A North Korean Foreign Ministry official said that while it is necessary to resume a dialogue with the United States, the right environment has yet to be created. He did not offer details, except to say that factors stood in the way.

The comments were relayed through state media Thursday in Pyongyang.

Analysts view the North's cautious comments as an attempt to set the pace, not a backward shift. It also appears that the stance could be a reaction to a suggestion from U.S. special envoy Jack Pritchard, who just wrapped up a two-day trip to Seoul.
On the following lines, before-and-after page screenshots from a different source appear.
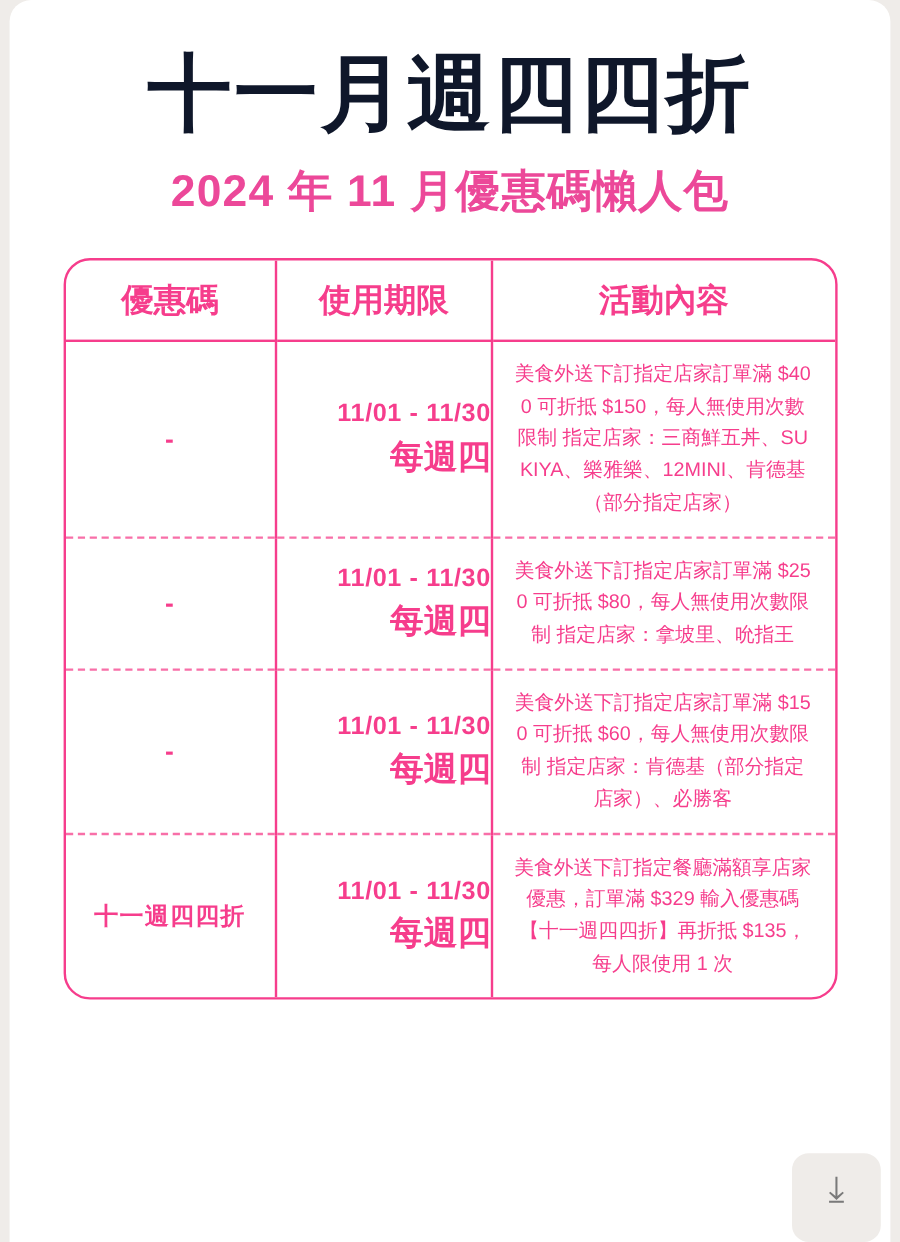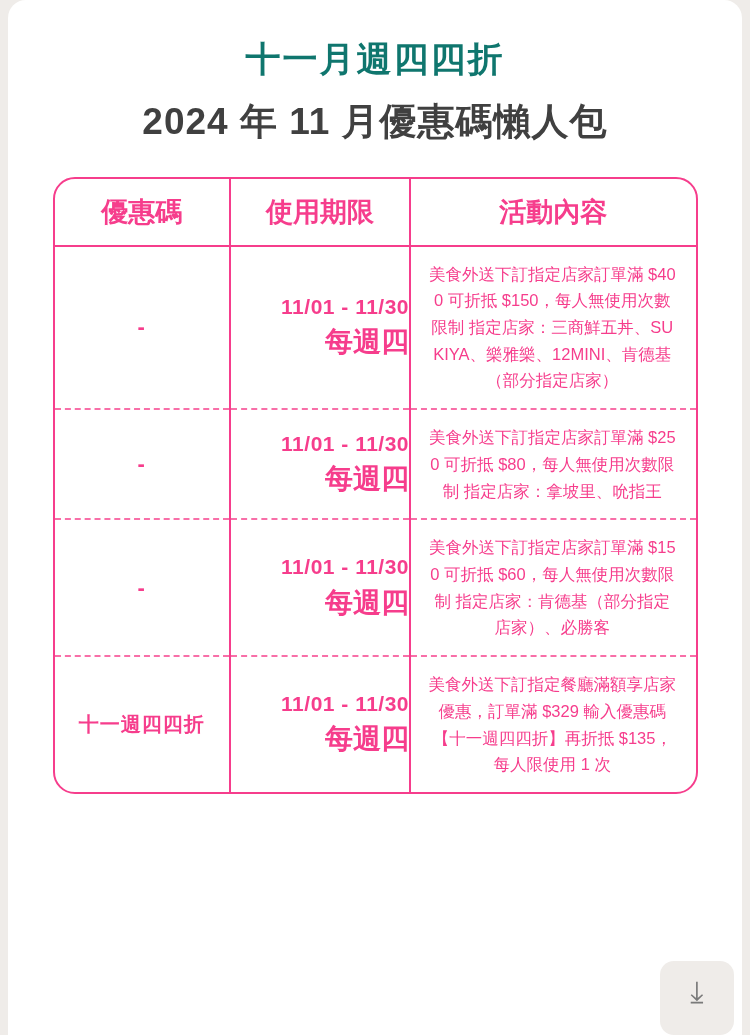--- a/index.html
+++ b/index.html
@@ -22,31 +22,31 @@
     background: #ffffff;
     border-radius: 18px 18px 0 0;
     overflow: hidden;
   }
   .titles {
     padding-top: 40px;
     text-align: center;
   }
   .main-title {
     font-family: "Liberation Sans", sans-serif;
-    font-size: 35px;
-    font-weight: bold;
-    color: #0f766e;
+    font-size: 70px;
+    font-weight: bold;
+    color: #0f172a;
     letter-spacing: 2px;
     line-height: 1.1;
   }
   .sub-title {
     margin-top: 18px;
     font-size: 37px;
     font-weight: bold;
-    color: #404040;
+    color: #ec4899;
     letter-spacing: 1px;
   }
   .table-wrap {
     margin: 30px auto 0 auto;
     width: 645px;
     border: 2.5px solid #f63d8c;
     border-radius: 22px;
     box-sizing: border-box;
     overflow: hidden;
   }

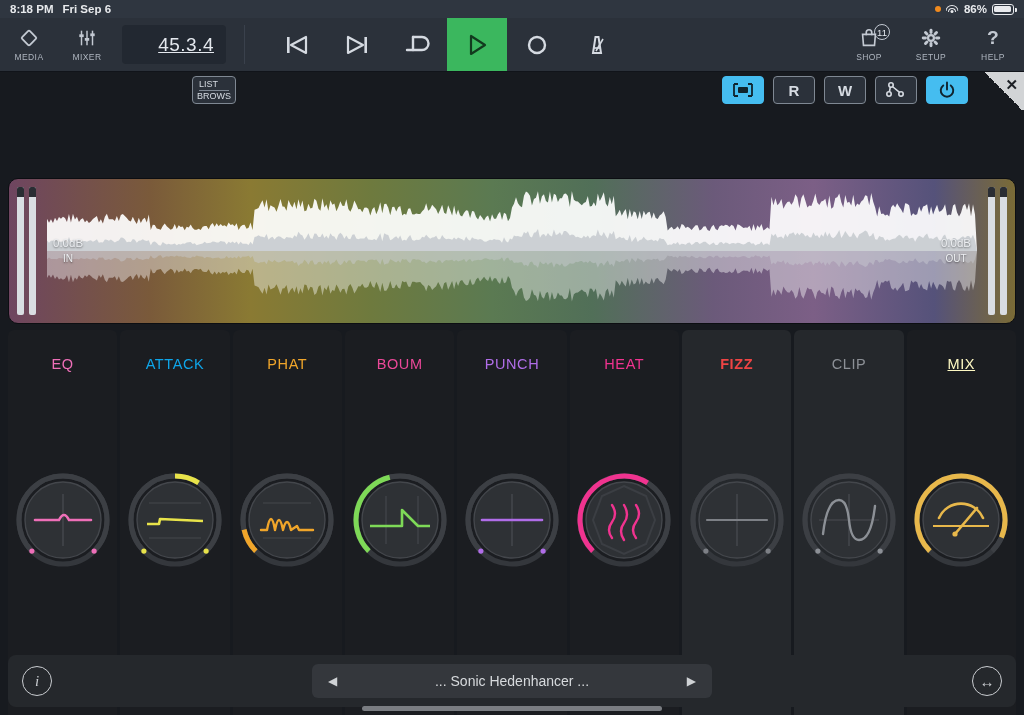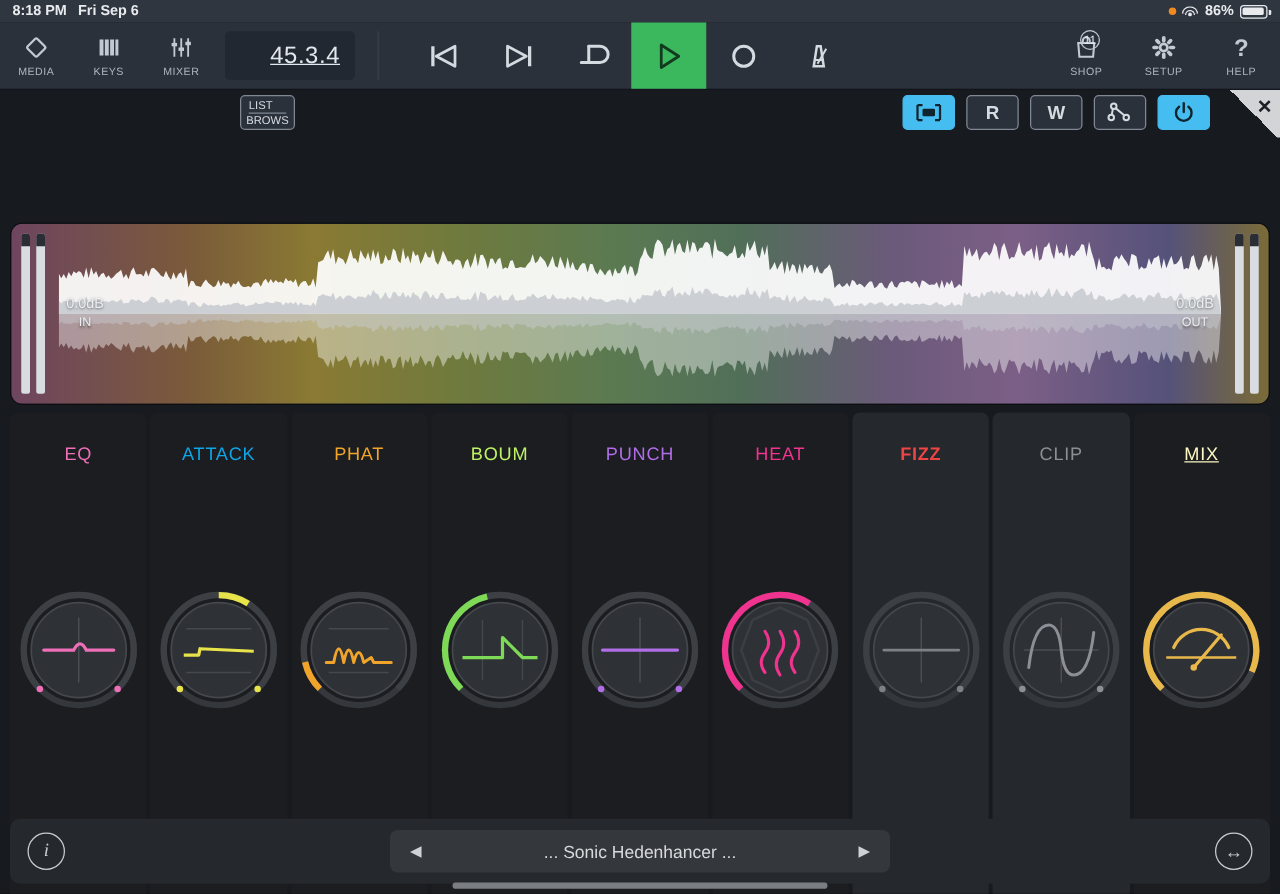--- a/index.html
+++ b/index.html
@@ -53,21 +53,21 @@
   .tempo-wrap { display:flex; align-items:center; gap:5px; margin-left: 18px; }
   .tempo, .sig {
     background: #222831; border-radius: 4px; color: #e4e8ee; font-size: 14px;
     display: flex; align-items: center; justify-content: center; height: 40px; cursor: pointer;
   }
   .tempo { width: 98px; }
   .sig { width: 40px; }
   .tb-right { margin-left: auto; display: flex; align-items: stretch; }
   .tb-right .tb-btn { width: 62px; position: relative; }
   .badge {
-    position: absolute; top: 6px; right: 20px; width: 16px; height: 16px; border-radius: 50%;
+    position: absolute; top: 6px; right: 10px; width: 16px; height: 16px; border-radius: 50%;
     border: 1.4px solid #c3c9d2; color: #e4e8ee; font-size: 9.5px;
     display: flex; align-items: center; justify-content: center;
   }
 
   
   .plugwrap { position: relative; height: 643px; background: #171a1f; }
   .plug-top {
     height: 38px; display: flex; align-items: center; position: relative;
   }
   .listbrows {
@@ -191,29 +191,20 @@
 
   <div class="toolbar">
 
     <div class="tb-btn">
       <svg width="22" height="22" viewBox="0 0 24 24">
         <rect x="6" y="6" width="12" height="12" rx="1.5" fill="none" stroke="#c3c9d2" stroke-width="2" transform="rotate(45 12 12)"></rect>
       </svg>
       <span class="lbl">MEDIA</span>
     </div>
 
-    <div class="tb-btn">
-      <svg width="22" height="22" viewBox="0 0 24 24">
-        <rect x="4" y="5" width="3.4" height="14" fill="#c3c9d2"></rect>
-        <rect x="8.6" y="5" width="3.4" height="14" fill="#c3c9d2"></rect>
-        <rect x="13.2" y="5" width="3.4" height="14" fill="#c3c9d2"></rect>
-        <rect x="17.8" y="5" width="2.6" height="14" fill="#c3c9d2"></rect>
-      </svg>
-      <span class="lbl">KEYS</span>
-    </div>
 
     <div class="tb-btn">
       <svg width="22" height="22" viewBox="0 0 24 24">
         <g stroke="#c3c9d2" stroke-width="1.6">
           <line x1="6" y1="4" x2="6" y2="20"></line>
             <line x1="12" y1="4" x2="12" y2="20"></line>
             <line x1="18" y1="4" x2="18" y2="20"></line>
         </g>
         <rect x="3.6" y="8" width="4.8" height="3" fill="#c3c9d2"></rect>
         <rect x="9.6" y="12" width="4.8" height="3" fill="#c3c9d2"></rect>
@@ -435,21 +426,21 @@
             </div>
           </div>
           <div class="valrow">
             <span style="color: rgb(240, 165, 42);">SOFT SINE</span>
           </div>
           <div class="labrow">
             <span>SATURATION</span>
           </div>
         </div>
         <div class="module">
-          <div class="mod-title" style="color: #bef264; text-align: right;">BOUM</div>
+          <div class="mod-title" style="color: #ec4899; text-align: right;">BOUM</div>
           <div class="knob-area">
             <div class="knob">
       <svg viewBox="0 0 96 96">
         <circle cx="48" cy="48" r="44" fill="none" stroke="#34373c" stroke-width="5"></circle>
         <circle cx="48" cy="48" r="38" fill="#2e3135" stroke="#44474c" stroke-width="1.4"></circle>
         <path d="M16.89,79.11 A44,44 0 1 1 79.11,79.11" fill="none" stroke="#3c3f44" stroke-width="5" stroke-linecap="butt"></path>
         <path d="M16.89,79.11 A44,44 0 0 1 37.73,5.22" fill="none" stroke="#7ed957" stroke-width="5" stroke-linecap="butt"></path>
 
         <line x1="34" y1="24" x2="34" y2="72" stroke="#45484d" stroke-width="1.1"></line>
         <line x1="66" y1="24" x2="66" y2="72" stroke="#45484d" stroke-width="1.1"></line>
He said he expected to soon meet North Korean diplomats in New York to arrange for a trip to Pyongyang.

"I suspect that North Korea is trying to find a way back into some form of negotiations with the United States, given the rather antipathetic attitude that the United States has taken toward North Korea, particularly the labeling of North Korea as part of an axis of evil," said Charles Goddard is an Asia analyst for The Economist Intelligence Unit in Hong Kong.

South Korean presidential envoy Lim Dong-won visited the North earlier this month. It was the the two states' first public contact in nearly six months. He says North Korean leader Kim Jong-il promised to allow the U.S. envoy to visit to help restart Washington-Pyongyang talks. Dialogue between the two has stalled since President Bush took office in January 2001.

Mr. Pritchard met with Mr. Lim in Seoul and discussed strategies for resolving U.S.-North Korea tensions over the communist state's nuclear and missile programs. Mr. Pritchard also reiterated the U.S. position that there must be adequate preparations before the timetable of his North Korea visit is finalized. South Korean officials do not expect it to take place until at late May at the earliest.

South Korea also said it will ship 200,000 tons of fertilizer to North Korea to help the impoverished nation's grain harvest. South Korean Unification Ministry officials say Seoul may send food aid to the North after an inter-Korean economic cooperation committee meeting slated for early May.

The two Koreas remain technically at war since the Korean War ended in 1953 without a peace treaty.